New York Genome Center, New York, NY, USA.
Department of Pathology and Laboratory Medicine, Weill Cornell Medicine, New York, NY, USA.
Nat Genet. 2023 Dec;55(12):2139-2148. doi: 10.1038/s41588-023-01540-6. Epub 2023 Nov 9.

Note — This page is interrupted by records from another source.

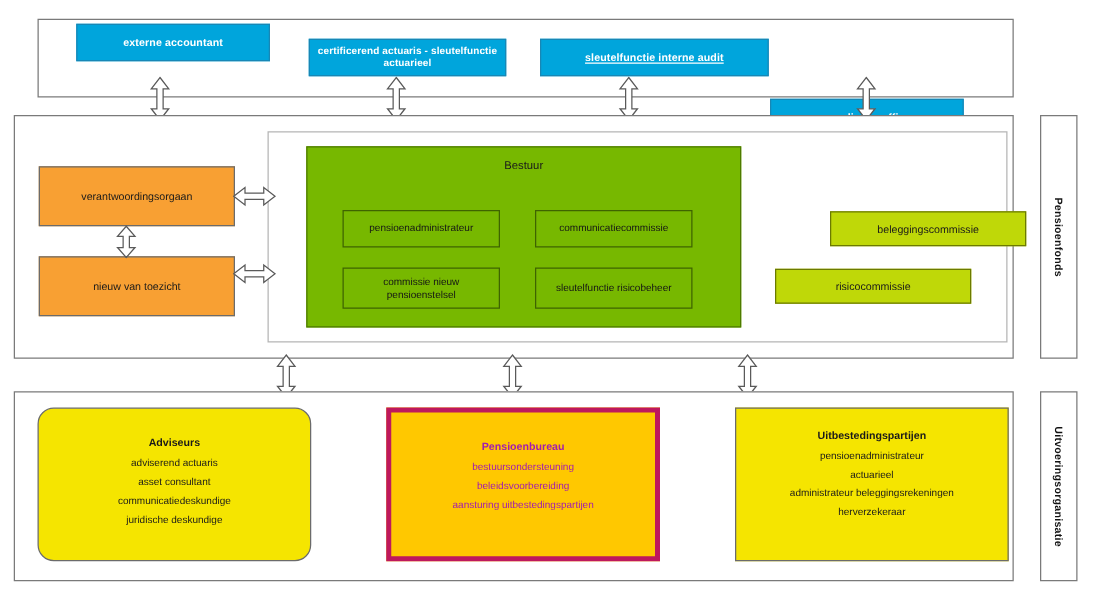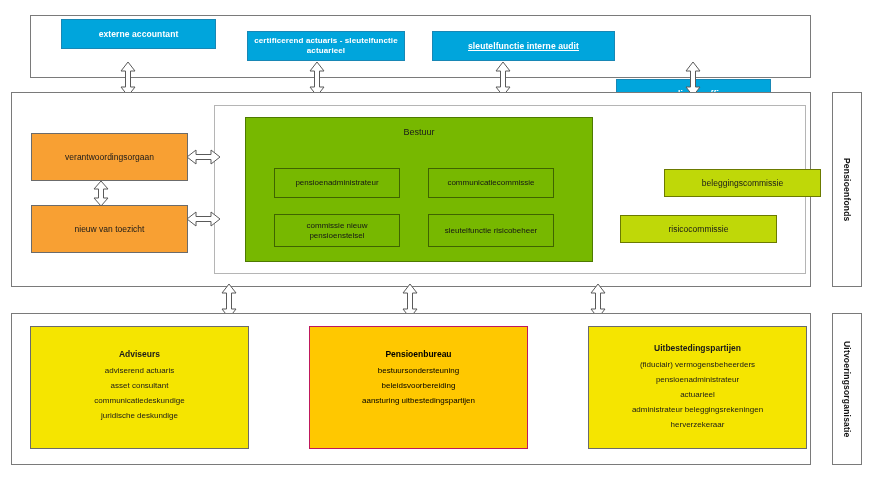--- a/index.html
+++ b/index.html
@@ -249,7 +249,7 @@
 
   <div class="abs outline-box" style="left:11px; top:313px; width:800px; height:152px;"></div>
 
-  <div class="abs yellow-node bottom-node" style="left:30px; top:326px; width:219px; height:123px;">
+  <div class="abs yellow-node bottom-node" style="left:30px; top:326px; width:219px; height:123px;border-radius:13px;">
     <div class="bn-title">Adviseurs</div>
     <div class="bn-line">adviserend actuaris</div>
     <div class="bn-line">asset consultant</div>

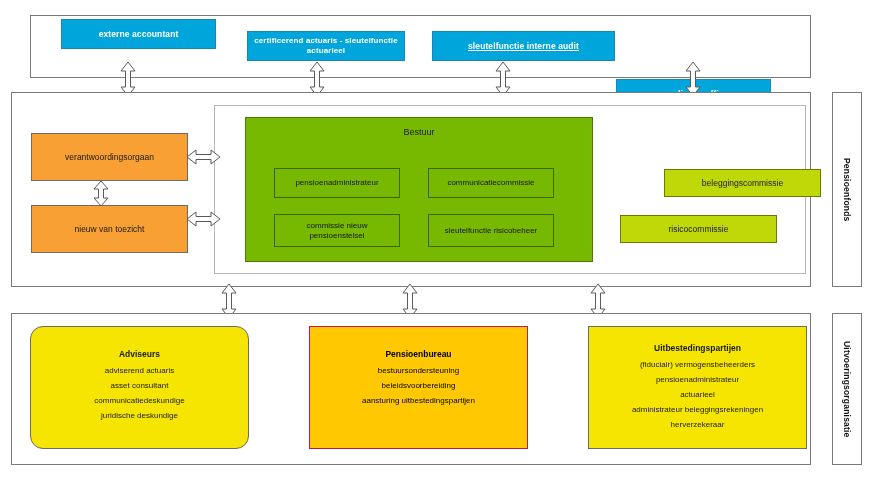--- a/index.html
+++ b/index.html
@@ -91,8 +91,8 @@
   }
   .amber-node {
     background: #ffc800;
-    border: 1px solid #be185d;
-    color: #000000;
+    border: 4px solid #be185d;
+    color: #a21caf;
   }
   .bottom-node {
     display: block;

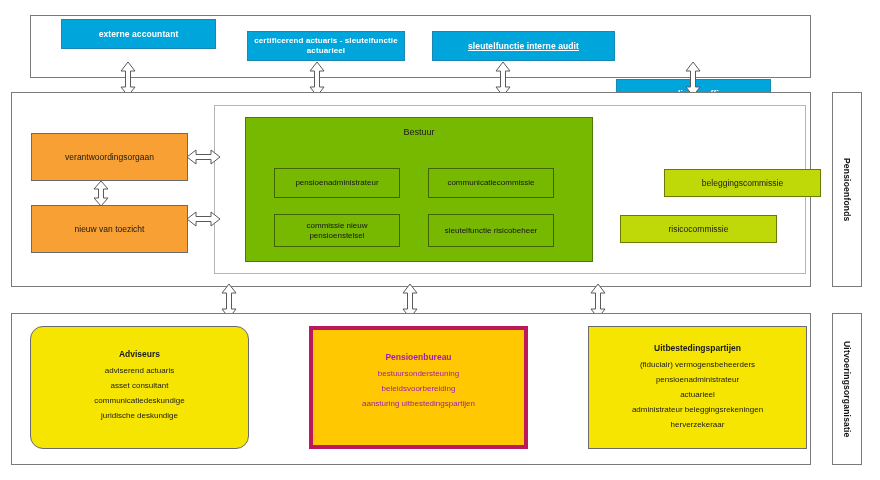--- a/index.html
+++ b/index.html
@@ -266,7 +266,6 @@
 
   <div class="abs yellow-node bottom-node" style="left:588px; top:326px; width:219px; height:123px; padding-top:16px;">
     <div class="bn-title">Uitbestedingspartijen</div>
-    <div class="bn-line">(fiduciair) vermogensbeheerders</div>
     <div class="bn-line">pensioenadministrateur</div>
     <div class="bn-line">actuarieel</div>
     <div class="bn-line">administrateur beleggingsrekeningen</div>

Short-read sequencing is the workhorse of cancer genomics yet is thought to miss many structural variants (SVs), particularly large chromosomal alterations. To characterize missing SVs in short-read whole genomes, we analyzed 'loose ends'-local violations of mass balance between adjacent DNA segments. In the landscape of loose ends across 1,330 high-purity cancer whole genomes, most large (>10-kb) clonal SVs were fully resolved by short reads in the 87% of the human genome where copy number could be reliably measured. Some loose ends represent neotelomeres, which we propose as a hallmark of the alternative lengthening of telomeres phenotype. These pan-cancer findings were confirmed by long-molecule profiles of 38 breast cancer and melanoma cases. Our results indicate that aberrant homologous recombination is unlikely to drive the majority of large cancer SVs. Furthermore, analysis of mass balance in short-read whole genome data provides a surprisingly complete picture of cancer chromosomal structure.
短读测序是癌症基因组学的主力军,但据认为会错过许多结构变异(SV),尤其是大型染色体改变。为了描述短读全基因组中缺失的 SV,我们分析了局部 DNA 片段之间质量平衡的“松散末端”——局部违反。在 1330 个高纯度癌症全基因组的松散末端图谱中,在可可靠测量拷贝数的人类基因组 87%的区域中,大多数 (>10kb) 克隆 SV 都可以通过短读完全解决。一些松散末端代表新端粒,我们将其作为端粒延长表型的标志。这些泛癌研究结果得到了 38 例乳腺癌和黑色素瘤病例的长分子谱的证实。我们的结果表明,异常同源重组不太可能驱动大多数大型癌症 SV。此外,短读全基因组数据中质量平衡的分析提供了癌症染色体结构的惊人完整画面。